Herdegens Angebot, so verlockend es aussieht, ist ein Windei. Die Ordnung, in der wir leben, ist nicht kompakt, rund und ganz, war sie nie und wird sie nie sein. Wir haben immer nur die Innenperspektive, und von der aus gesehen passieren die ganze Zeit lauter wilde, stressige Dinge, die wir nicht verstehen und die uns Angst machen. Plötzlich stehen 100.000 Syrer in Rosenheim am Bahnhof und beantragen Asyl. Was machen wir? Wir prüfen, ob sie darauf einen Anspruch haben, und das dauert, und die Griechen kooperieren nicht, und am Ende ist die Überstellungsfrist abgelaufen und wir sind zuständig. Na, danke. Aber so sind halt die Dublin-Regeln. Ist das rund? Ist das kompakt? Ist das ein „stimmiges Gesamtpaket“? Natürlich nicht. Aber es ist die Ordnung, die wir haben. Und sie zu pflegen und ihr zu folgen und dort zu verbessern, wo das politisch geht, anstatt aus ihr herauszutreten und etwas Runderes und Kompakteres an ihre Stelle setzen zu wollen – das war noch immer die Sache der Konservativen. Und ihr Unterscheidungsmerkmal zur AfD.

Die Krise geht weiter

Und damit zu Polen: Dort sind nach der einstweiligen Anordnung des EuGH die allermeisten zwangspensionierten Richter_innen des Obersten Gerichtshofs auf Aufforderung ihrer Präsidentin Małgorzata Gersdorf zu ihrer Arbeit zurückgekehrt. Aus ihrer eigenen Sicht und der meisten Jurist_innen in Polen waren sie sowieso nie wirksam pensioniert worden, und damit läuft parallel die Anordnung aus Luxemburg, den Zustand vom 2. April dieses Jahres am Gericht in punkto Besetzung der Richterbank, Zuständigkeiten und Arbeitsbedingungen exakt wieder herzustellen.
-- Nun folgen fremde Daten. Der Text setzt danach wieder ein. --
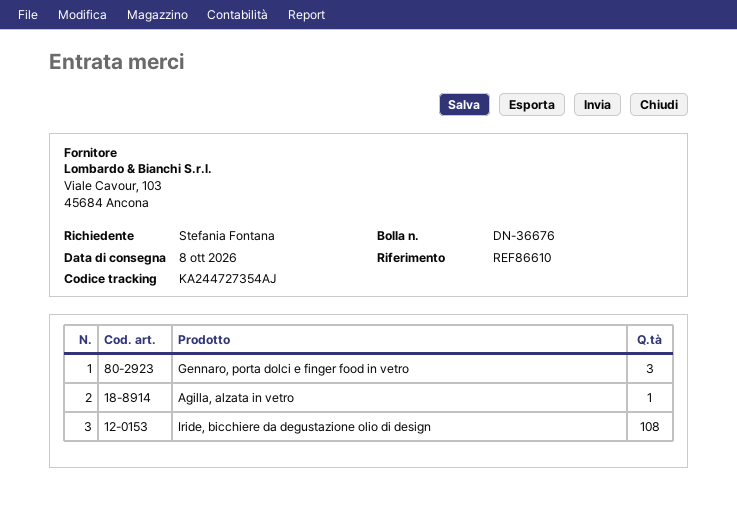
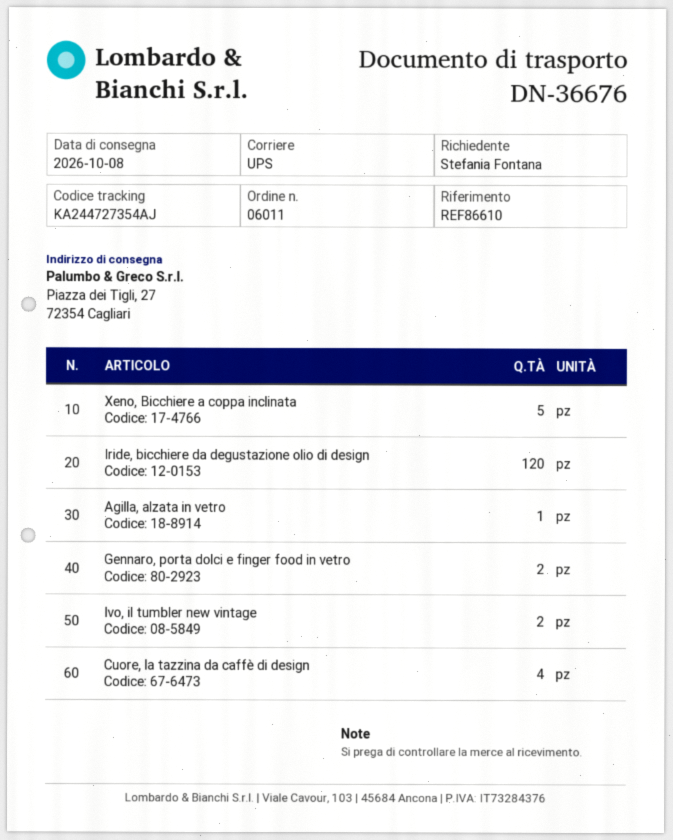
Gennaro, porta dolci e finger food in vetro: 3 -> 2
Iride, bicchiere da degustazione olio di design: 108 -> 120
Xeno, Bicchiere a coppa inclinata: none -> 5
Ivo, il tumbler new vintage: none -> 2
Cuore, la tazzina da caffè di design: none -> 4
Mit der Anordnung hat der EuGH unkartiertes Gelände betreten, und wie riskant das ist, zeigt sich sofort. Die polnische Regierung interpretiert die Anordnung nämlich ganz anders. Aus ihrer Sicht heißt sie nur, dass sie selbst jetzt aufgefordert ist, sie umzusetzen – und bevor sie das nicht getan hat, bleiben die Richter_innen zwangspensioniert. Ihr schwebt vor, dass die pensionierten Richter_innen jetzt vom PiS-hörigen Nationalen Justizrat neu nominiert und von Präsident Duda neu ernannt werden – was als erwünschter Nebeneffekt dem Nationalen Justizrat nach seiner Unterwerfung durch die PiS auch ein Stück Legitimität zurückverschaffen soll. Einstweilen haben die zwangspensionierten Richter_innen aus Sicht der Regierung am Gerichtshof nichts verloren.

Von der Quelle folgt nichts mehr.